Issue in Brief
In December 2005, the New York Times reported that the National Security Agency (NSA) was tapping into international calls to the US without warrants. A couple of years - as well as lawsuits, hearings and bills - later, Congress finally passed a bill in July '08, essentially legalizing the NSA program and giving legal protection to the telecom companies that complied with the NSA from pending lawsuits. See a brief overview of that bill here.
the back story
After the first '05 Times report, it didn't take long for the battalions of civil libertarians and security hawks to get in formation and accuse each other of "illegal power grabs," "forgetting the lessons of 9/11," etc. etc.
The dust soon settled, but not for long; a May 2006 report in USA Today, claiming the NSA had data-mined phone records of 200 million Americans, put the political spotlight back on the NSA secret programs and renewed calls from some lawmakers for more hearings and/or bills to bring the NSA programs under the oversight of the courts.
A US District Court decision soon followed calling the wiretap program unconstitutional (the opinion was thought to be far from legal genius). While that decision was reversed in July '07 (on a technicality), other - potentially more successful lawsuits - lined up (WP).
In January 2007, Bush took Congress by surprise by placing the wiretap program under the eye of the courts - and then giving 30+ lawmakers access to recent wiretap subpoenas (WP). The Director of National Intelligence says warrantless taps haven't been used since (NYT).
But then a funny thing happened in Congress....
what went down in Congress
In 2006, senators were working on a bill that would put the wiretap program under the eye of the courts, kind of. According to the Washington Post, the courts would be able to approve the program as a whole but wouldn't have the power to okay individual warrants. That bill never ended up being voted on (WP). The House did pass its own, stricter, version, which would give the president a 90 day free wiretap pass before seeking a warrant when the president thinks there's an "imminent threat" related to terrorism. (NYT)
With a Democratic Congress moving in in '07, there was optimism about reining in the wiretap program, but then Congress surprised itself in August '07 by voting to let our spooks tap into calls without a warrant as long as one end of the call is "reasonably" believed to be outside the US and "a significant purpose" of the tap is to get foreign intelligence information. Even though the bill is public (S 1927)
and not too long, people disagree on how far the bill goes: the dailies report that it goes further than the original NSA program, for example, allowing the feds to tap anyone outside the US, not just suspected terrorists, but details are shaky - WP, WP, LAT, WP, NYT.
That August bill was only good for six months and - although it was extended for a couple of weeks - it expired in mid-April. While a final bill was being worked up, the US coasted on the warrants it got before the bill expired (which last for a year and cover broad terrorist groups. (WP)

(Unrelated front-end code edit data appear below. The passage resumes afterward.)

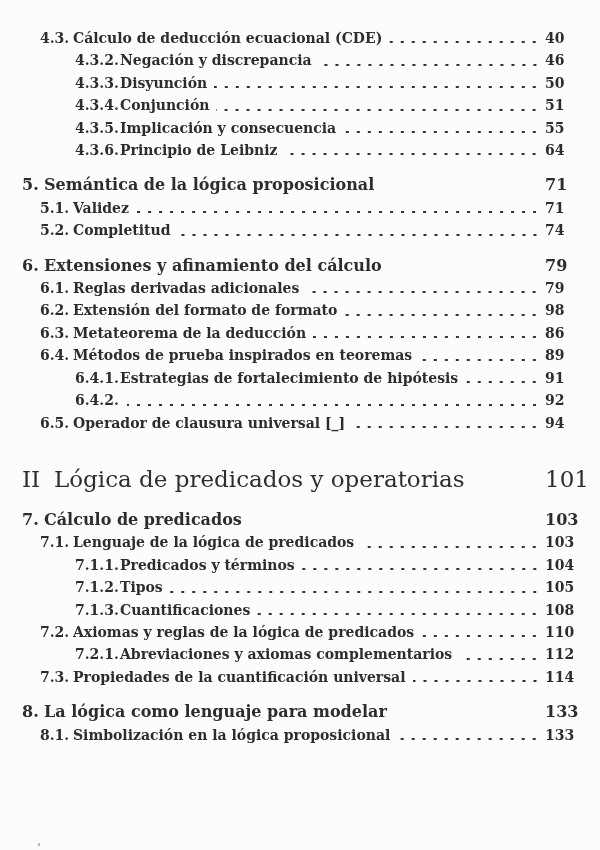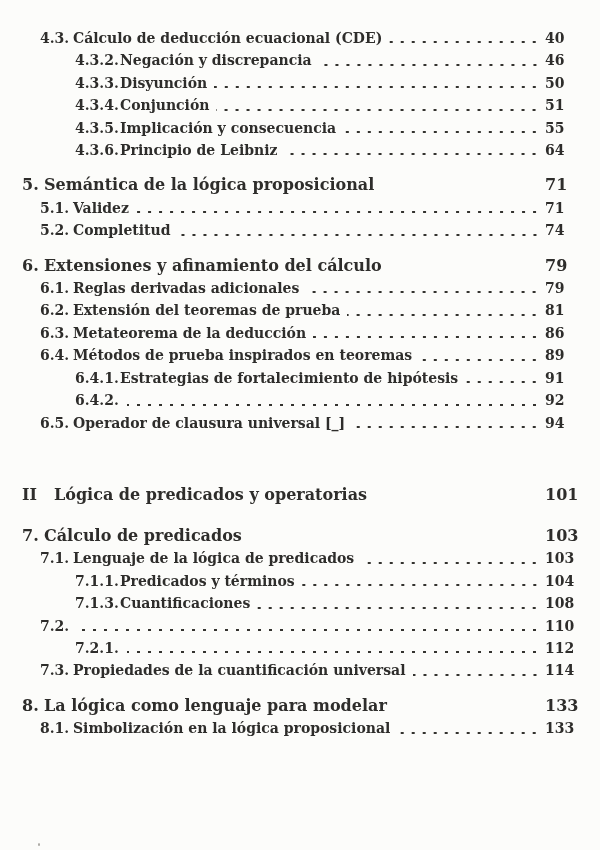--- a/index.html
+++ b/index.html
@@ -147,7 +147,7 @@
       </div>
       <div class="row row-section">
         <span class="num">6.2.</span>
-        <span class="title">Extensión del teoremas de prueba</span>
+        <span class="title">Extensión del formato de formato</span>
         <span class="leader dotted"></span>
         <span class="pnum">81</span>
       </div>

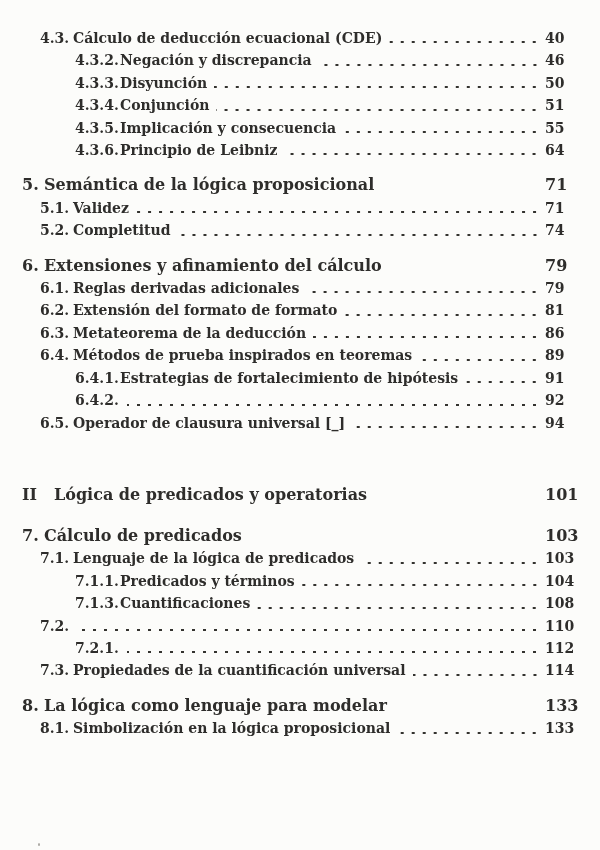--- a/index.html
+++ b/index.html
@@ -149,7 +149,7 @@
         <span class="num">6.2.</span>
         <span class="title">Extensión del formato de formato</span>
         <span class="leader dotted"></span>
-        <span class="pnum">81</span>
+        <span class="pnum">98</span>
       </div>
       <div class="row row-section">
         <span class="num">6.3.</span>

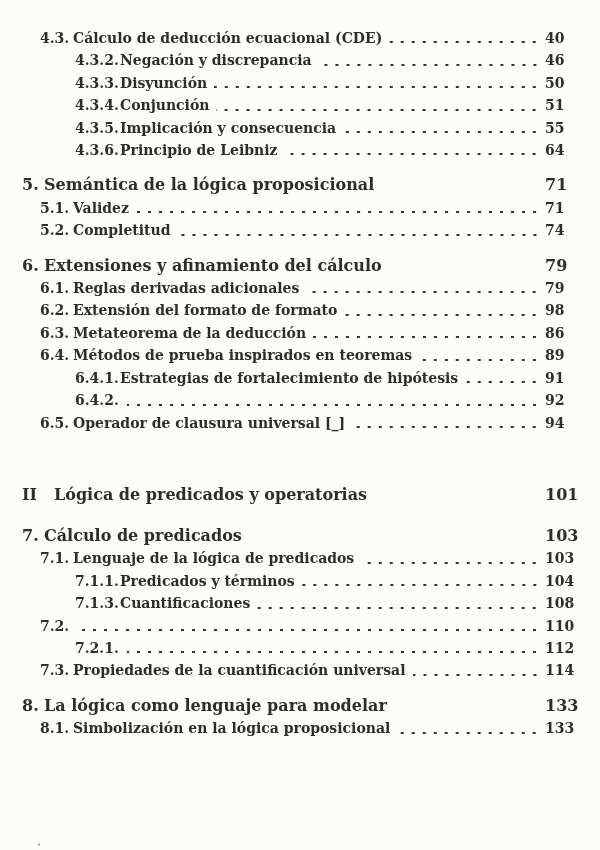--- a/index.html
+++ b/index.html
@@ -57,10 +57,10 @@
   }
   .row-chapter .num { width: 22px; }
   .row-part {
-    font-weight: bold;
-    font-size: 16px;
+    font-weight: normal;
+    font-size: 23px;
     line-height: 26px;
-    margin-top: 48px;
+    margin-top: 32px;
     margin-bottom: 17px;
   }
   .row-part .num { width: 32px; }

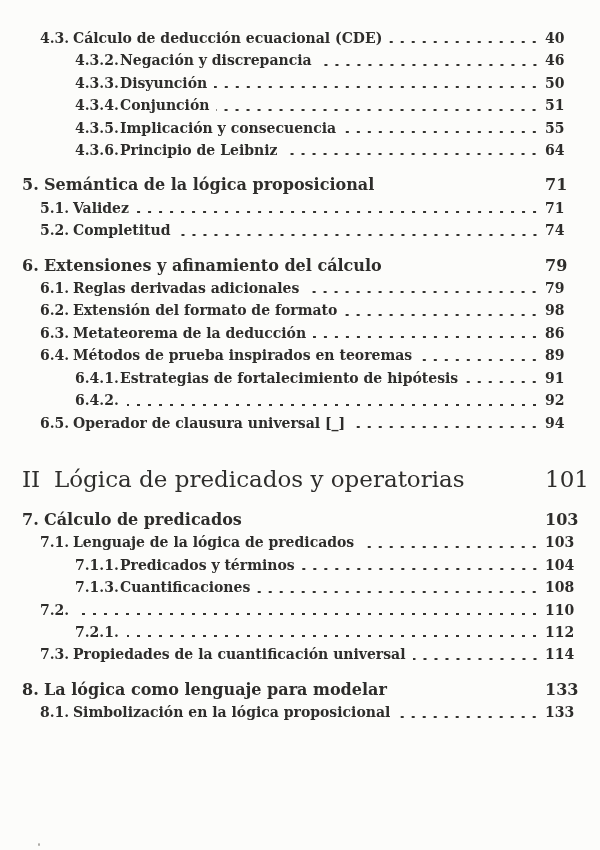--- a/index.html
+++ b/index.html
@@ -205,6 +205,12 @@
         <span class="pnum">104</span>
       </div>
       <div class="row row-subsection">
+        <span class="num">7.1.2.</span>
+        <span class="title">Tipos</span>
+        <span class="leader dotted"></span>
+        <span class="pnum">105</span>
+      </div>
+      <div class="row row-subsection">
         <span class="num">7.1.3.</span>
         <span class="title">Cuantificaciones</span>
         <span class="leader dotted"></span>

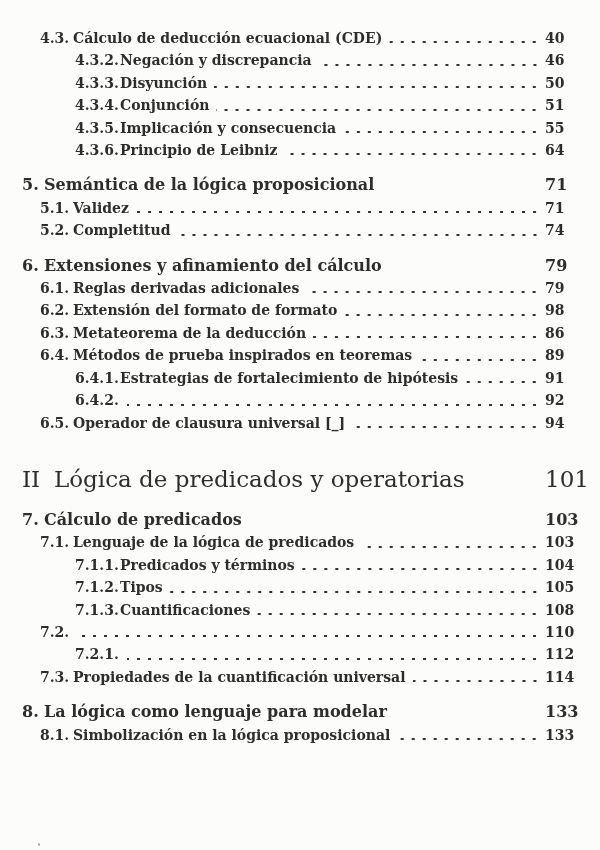--- a/index.html
+++ b/index.html
@@ -218,6 +218,7 @@
       </div>
       <div class="row row-section">
         <span class="num">7.2.</span>
+        <span class="title">Axiomas y reglas de la lógica de predicados</span>
         <span class="leader dotted"></span>
         <span class="pnum">110</span>
       </div>

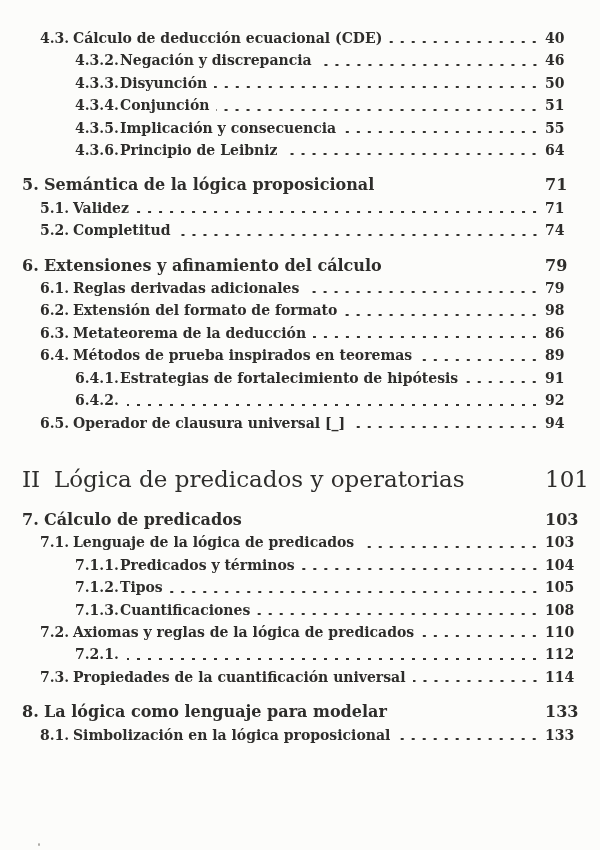--- a/index.html
+++ b/index.html
@@ -224,6 +224,7 @@
       </div>
       <div class="row row-subsection">
         <span class="num">7.2.1.</span>
+        <span class="title">Abreviaciones y axiomas complementarios</span>
         <span class="leader dotted"></span>
         <span class="pnum">112</span>
       </div>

The House passed a new version, HR 3773, in October, that would give back some oversight to the courts: our spies could get one year "blanket" warrants to listen in on foreign targets (which could be as broad as "Al Qaeda"), as long as any one they're speaking to on US soil isn't really the target (then the feds would need a warrant). At the same time, the courts would have to okay surveillance guidelines and intelligence agencies would be required to report to Congress every three months on how the program is going. (NYT, AP, WP, WP, WP, LAT) (This Brookings article does the best job we've seen of explaining what's in the bill.)
One of the biggest bones of contention between the two chambers was whether to give telecoms - who complied with feds's earlier illegal wiretap program - immunity from civil libertarian lawsuits. The Senate said they should be immune; the House voted against immunity but, in their last bill, said telecoms could defend themselves in private (no press or even plaintiff) so they didn't have to worry about using classified evidence to defend themselves. (NYT)
The two chambers passed a final compromise bill in July '08, setting the fine print on how much congressional and court oversight to put on the program - and giving the telecoms immunity. (WP)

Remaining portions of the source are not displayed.